"Arme kinderen in de gemeente Pekela zijn beter af zijn dan in ander..
Reactie op de Kinderrechtenmonitor 2015, waarbij de Kinderombudsman Marc Dullaert stelt dat arme kinderen in de gemeente Pekela beter af zijn dan in andere gemeenten.
Het armoedebeleid van Pekela kenmerkt zich in het bijzonder dat het, behalve de wettelijke taken zoals verstrekking van bijzondere bijstand en de Individuele Inkomenstoeslag uitvoert, hoofdzakelijk bestaat uit voorzieningen die `in natura' worden verstrekt. Deze voorzieningen worden niet op
aanvraag door de gemeente (zelf) verstrekt, maar door maatschappelijke organisaties waarmee een pact op het gebied van armoedebestrijding is gesloten, het Armoedepact. Voorbeelden van deze organisaties zijn: de stichting Leergeld, het Jeugdsportfonds, de Kledingbank, de Voedselbank, Humanitas
(vakantieweken kinderen).
Voorzieningen in natura
Voorzieningen in natura zijn voorzieningen waar geen geldbedrag tegenover staat. Dat wil zeggen dat ouders van kinderen, die in armoede leven, zelf geen financiele bijdragen ontvangen voor bijvoorbeeld de aanschaf van kleding, maar dat in dit geval de Kledingbank deze kleding verstrekt. Dat
geldt ook ingeval van deelname aan schoolreizen. De school regelt zelf via de stichting Leergeld dat een kind mee kan gaan op schoolreis als de ouders deze reis niet zelf kunnen betalen. Op deze wijze wordt het geld altijd goed besteed.

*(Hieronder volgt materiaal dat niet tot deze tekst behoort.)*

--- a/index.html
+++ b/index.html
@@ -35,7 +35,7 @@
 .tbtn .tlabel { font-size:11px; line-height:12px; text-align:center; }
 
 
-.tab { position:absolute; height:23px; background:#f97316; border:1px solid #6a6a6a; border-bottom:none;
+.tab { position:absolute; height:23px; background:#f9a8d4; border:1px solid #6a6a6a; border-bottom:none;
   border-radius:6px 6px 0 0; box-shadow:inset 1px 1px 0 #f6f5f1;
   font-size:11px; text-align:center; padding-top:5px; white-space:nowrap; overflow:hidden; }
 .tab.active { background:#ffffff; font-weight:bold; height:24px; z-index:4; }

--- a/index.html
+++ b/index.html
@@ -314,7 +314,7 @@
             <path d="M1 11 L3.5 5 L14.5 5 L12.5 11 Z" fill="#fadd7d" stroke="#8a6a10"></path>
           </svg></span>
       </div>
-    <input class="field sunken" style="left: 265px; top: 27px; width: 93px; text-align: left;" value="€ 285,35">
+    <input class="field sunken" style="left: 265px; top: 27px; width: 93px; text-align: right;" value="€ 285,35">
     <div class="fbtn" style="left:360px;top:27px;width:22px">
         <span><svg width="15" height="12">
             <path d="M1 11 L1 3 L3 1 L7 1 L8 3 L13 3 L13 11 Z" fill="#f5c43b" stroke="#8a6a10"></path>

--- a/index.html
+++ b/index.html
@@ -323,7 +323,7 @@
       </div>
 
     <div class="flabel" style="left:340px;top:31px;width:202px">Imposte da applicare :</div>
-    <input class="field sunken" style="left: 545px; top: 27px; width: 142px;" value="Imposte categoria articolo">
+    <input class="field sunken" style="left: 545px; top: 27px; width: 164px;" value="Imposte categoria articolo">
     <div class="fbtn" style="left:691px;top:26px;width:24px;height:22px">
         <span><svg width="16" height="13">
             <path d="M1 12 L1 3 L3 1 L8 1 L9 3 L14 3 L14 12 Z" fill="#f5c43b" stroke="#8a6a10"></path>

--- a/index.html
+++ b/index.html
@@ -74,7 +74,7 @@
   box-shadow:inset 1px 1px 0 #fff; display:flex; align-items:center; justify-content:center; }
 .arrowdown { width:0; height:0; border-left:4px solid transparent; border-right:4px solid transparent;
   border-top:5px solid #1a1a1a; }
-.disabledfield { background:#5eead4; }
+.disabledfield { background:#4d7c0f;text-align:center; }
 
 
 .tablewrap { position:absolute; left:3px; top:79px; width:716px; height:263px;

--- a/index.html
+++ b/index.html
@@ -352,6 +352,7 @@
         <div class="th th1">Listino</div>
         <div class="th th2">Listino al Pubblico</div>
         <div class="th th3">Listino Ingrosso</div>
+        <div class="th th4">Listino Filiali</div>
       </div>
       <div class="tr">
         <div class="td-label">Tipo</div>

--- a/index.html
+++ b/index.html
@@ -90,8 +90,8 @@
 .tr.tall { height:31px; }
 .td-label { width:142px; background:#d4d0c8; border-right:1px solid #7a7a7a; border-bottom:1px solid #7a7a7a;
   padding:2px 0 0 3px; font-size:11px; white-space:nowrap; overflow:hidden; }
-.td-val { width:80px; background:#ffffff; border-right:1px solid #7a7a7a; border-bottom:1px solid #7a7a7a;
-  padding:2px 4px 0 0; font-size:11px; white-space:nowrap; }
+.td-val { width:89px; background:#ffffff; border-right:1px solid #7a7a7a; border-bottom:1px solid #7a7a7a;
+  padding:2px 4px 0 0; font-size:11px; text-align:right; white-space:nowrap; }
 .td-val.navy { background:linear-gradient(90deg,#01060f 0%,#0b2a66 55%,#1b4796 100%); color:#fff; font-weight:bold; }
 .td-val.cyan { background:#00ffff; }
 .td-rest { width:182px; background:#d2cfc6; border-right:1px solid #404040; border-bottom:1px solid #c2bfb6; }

Groot bereik door goede onderlinge samenwerking
Er is binnen Pekela sprake van een groot bereik van de kinderen die in armoede leven, door een goede onderlinge samenwerking in het kader van het Armoedepact. Contactpersonen van de diverse organisaties zijn bekend met elkaar en informeren elkaar veelvuldig daar waar het tot een gezamenlijke
aanpak moet komen. Je kunt hier spreken van korte lijnen, die een adequate hulpverlening ten goede komt.
Het aanvragen van een voorziening is laagdrempelig
Pekela subsidieert maatschappelijke organisaties, die de voorzieningen in natura verstrekken. Ouders kunnen mondeling aanvragen indienen bij deze organisaties. Dit werkt drempelverlagend en is zeer praktisch. Er kan snel worden gehandeld c.q. besloten in die gevallen waar dat nodig is. Door
deze werkwijze bespaart de gemeente aan uitvoeringskosten, omdat er geen sprake is van schriftelijke aanvragen waarop formeel dient te worden besloten. Bureaucratie wordt hier voorkomen.
Extra middelen vanuit het Rijk worden volledig ingezet en benut
Alle extra middelen, die worden ontvangen vanuit het Rijk voor de armoedebestrijding, worden ingezet en benut door de doelgroep. Onder het motto "Iedereen doet mee!" worden kinderen op jonge leeftijd al beschermd tegen sociale uitsluiting. Dit heeft positieve gevolgen voor de ontwikkeling, ook
op latere leeftijd.
Inzet ervaringsdeskundigen
Ervaringsdeskundigen in de armoede en sociale uitsluiting worden ingezet om advies te geven over zaken die te maken hebben met de armoedebestrijding (onder kinderen). Zij weten als geen ander hoe het voelt om uitgesloten te worden en kunnen op veel begrip rekenen van de doelgroep.
Bij het bepalen van het gemeentelijk armoedebeleid zijn zij onmisbaar en hopen we, door de kinderen altijd te laten meedoen, dat hiermee generatiearmoede wordt doorbroken.